Vincent
ne parvient pas à faire le deuil de sa femme
qu’il découvrit assassinée dans leur maison il
y a trois ans. Obsédé par le taxi jaune qu’il
croisa sur son retour dont il fait du chauffeur le
coupable d’office, il a déménagé depuis à
New York dans la quête rédemptrice du meurtrier
présumé avec dans sa mémoire trois indices :
un blouson rouge, une bague et une énorme éraflure
sur la portière du conducteur.
Alice,
qui sert la soupe populaire aux démunis, est la
voisine de Vincent. Amoureuse du jeune veuf
inconsolable, elle est persuadée que leur union
sera réalisable après son appétit de vengeance
assouvi.
Roger
est chauffeur de taxi. C’est un vieux briscard
à peu près revenu de tout, vivant seul dans un
loft glauque que jouxte une ligne de métro aérien.
La
rencontre fortuite d’Alice et de Roger marque le
début d’une incroyable – et surtout
invraisemblable – machination de la part de la
jeune femme, visant à faire de Roger le coupable
idéal recherché par Vincent. Comme le titre
l’indique, il sera bien question d’un crime
mais la perfection en ce domaine est rarement au
rendez-vous et la vie peut réserver bien des
surprises…
New
York, un taxi jaune, une ambiance glauque et
majoritairement nocturne : cela ne vous
rappelle t-il pas quelqu’un ? Martin
Scorsese bien sûr. Le fantôme de Travis
Bickle, le héros de Taxi Driver, vétéran
de la guerre du Vietnam en train de péter les
plombs, plane au-dessus d’Un crime. De
plus, Roger est interprété à la fois de manière
magistrale et attendue par Harvey Keitel,
marqué pour longtemps par son rôle de flic
pourri et drogué, criblé de dettes, dans Bad
lieutenant d’Abel Ferrara, autre
amoureux de l’univers glauque de Big Apple.

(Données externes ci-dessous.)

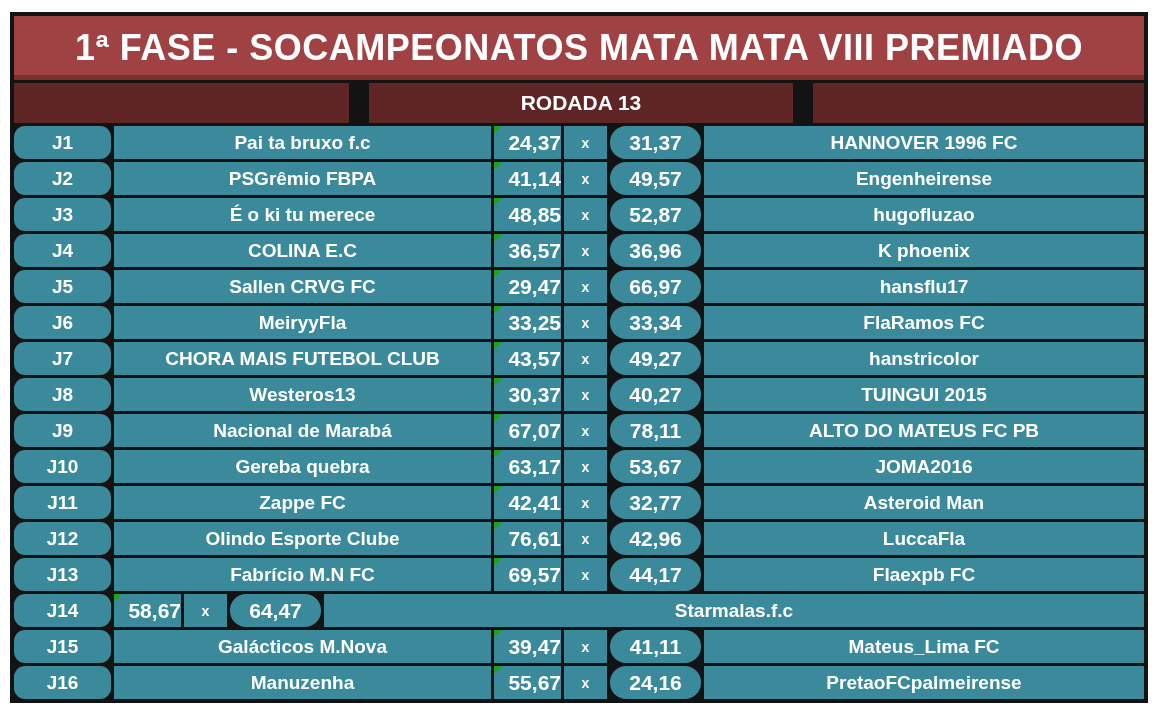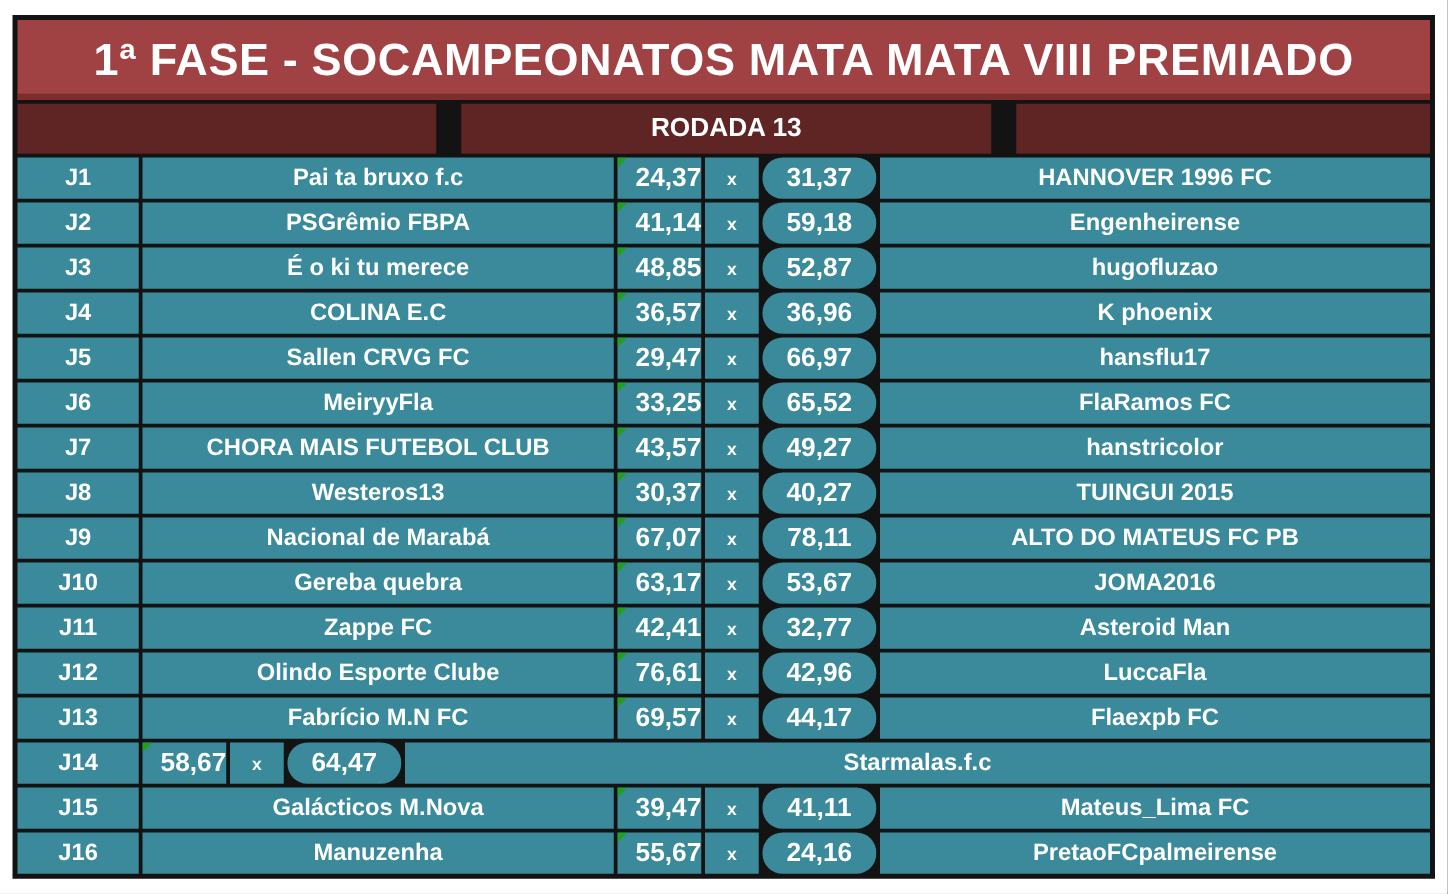--- a/index.html
+++ b/index.html
@@ -27,21 +27,21 @@
     height:64px; background:var(--title-bg);
     box-shadow:inset 0 -5px 0 var(--title-edge);
     font-size:36px; letter-spacing:0.5px;
   }
   .round-row{height:40px; display:flex; gap:20px; flex:0 0 auto;}
   .round-pad-left{width:335px; background:var(--round-bg);}
   .round-center{flex:1; background:var(--round-bg); font-size:21px;}
   .round-pad-right{width:331px; background:var(--round-bg);}
   .rows{display:flex; flex-direction:column; gap:3px; flex:1;}
   .match-row{display:flex; gap:3px; flex:1;}
-  .col-j{width:97px; font-size:19px;}
+  .col-j{width:97px; font-size:19px;border-radius:11px;}
   .col-home{width:377px; font-size:19px;}
   .col-hscore{width:67px; font-size:21px;justify-content:flex-end;}
   .col-x{width:43px; font-size:14px;}
   .col-ascore{width:91px; font-size:21px;border-radius:16px;}
   .col-away{flex:1; font-size:19px;}
   .tri{
     position:absolute; top:0; left:0; width:0; height:0;
     border-top:8px solid var(--error-triangle);
     border-right:8px solid transparent;
   }
@@ -76,21 +76,21 @@
       <div class="match-row">
     <div class="cell col-j">J2</div>
     <div class="cell col-home">PSGrêmio FBPA</div>
     <div class="cell col-hscore">
       <span class="tri"></span>
       <span>41,14</span>
     </div>
     <div class="cell col-x">x</div>
     <div class="cell col-ascore">
       <span class="tri"></span>
-      <span>59,18</span>
+      <span>49,57</span>
     </div>
     <div class="cell col-away">Engenheirense</div>
   </div>
       <div class="match-row">
     <div class="cell col-j">J3</div>
     <div class="cell col-home">É o ki tu merece</div>
     <div class="cell col-hscore">
       <span class="tri"></span>
       <span>48,85</span>
     </div>
@@ -132,21 +132,21 @@
       <div class="match-row">
     <div class="cell col-j">J6</div>
     <div class="cell col-home">MeiryyFla</div>
     <div class="cell col-hscore">
       <span class="tri"></span>
       <span>33,25</span>
     </div>
     <div class="cell col-x">x</div>
     <div class="cell col-ascore">
       <span class="tri"></span>
-      <span>65,52</span>
+      <span>33,34</span>
     </div>
     <div class="cell col-away">FlaRamos FC</div>
   </div>
       <div class="match-row">
     <div class="cell col-j">J7</div>
     <div class="cell col-home">CHORA MAIS FUTEBOL CLUB</div>
     <div class="cell col-hscore">
       <span class="tri"></span>
       <span>43,57</span>
     </div>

Côté influences, on voit donc aisément par qui
le cinéaste de Marie, Baie des Anges, a été
inspiré.
Hélas,
Un crime reste avant tout l’œuvre d’un
petit français rêvant de faire comme si. En
investissant le territoire culte et lourd de sens
d’une ville éminemment cinématographique. Dont
il réussit, grâce au travail somptueux du
directeur de la photographie Yorgos Arvanitis
– fidèle collaborateur de Theo Angelopoulos
– à restituer l’ambiance malsaine et électrique.
Une électricité qui court-circuite pour mieux la
faire disjoncter la relation qui se noue entre
Alice et Roger. Entre Emmanuelle Béart,
charnelle et vénéneuse comme jamais, se limitant
à un jeu assez uniforme et Harvey Keitel,
animal magnétique d’une puissance physique
impressionnante, même si l’on sent ici le poids
des années peser, se crée une intensité
sexuelle palpable et captivante. A leur côté, le
pauvre Vincent qui tente d’oublier son chagrin
en faisant participer son chien à des courses de
lévriers – milieu tenu à priori par la
communauté asiatique de la ville – fait piètre
figure, ce qui décrédibilise les sentiments d’Alice
envers lui.
Exilé
pendant un an aux Etats-Unis en compagnie de son
scénariste Tonino Benacquista ( qui avait
déjà signé le scénario de Sur mes lèvres
en 2001), Manuel Pradal réalise un film décevant.
Si l’on ne peut nier ses talents à filmer, à
utiliser les codes séculaires d’un genre :
la garce dans un thriller, on ne saurait trop
l’encourager à construire un projet avec un peu
plus de ciment et des fondations mieux étayées.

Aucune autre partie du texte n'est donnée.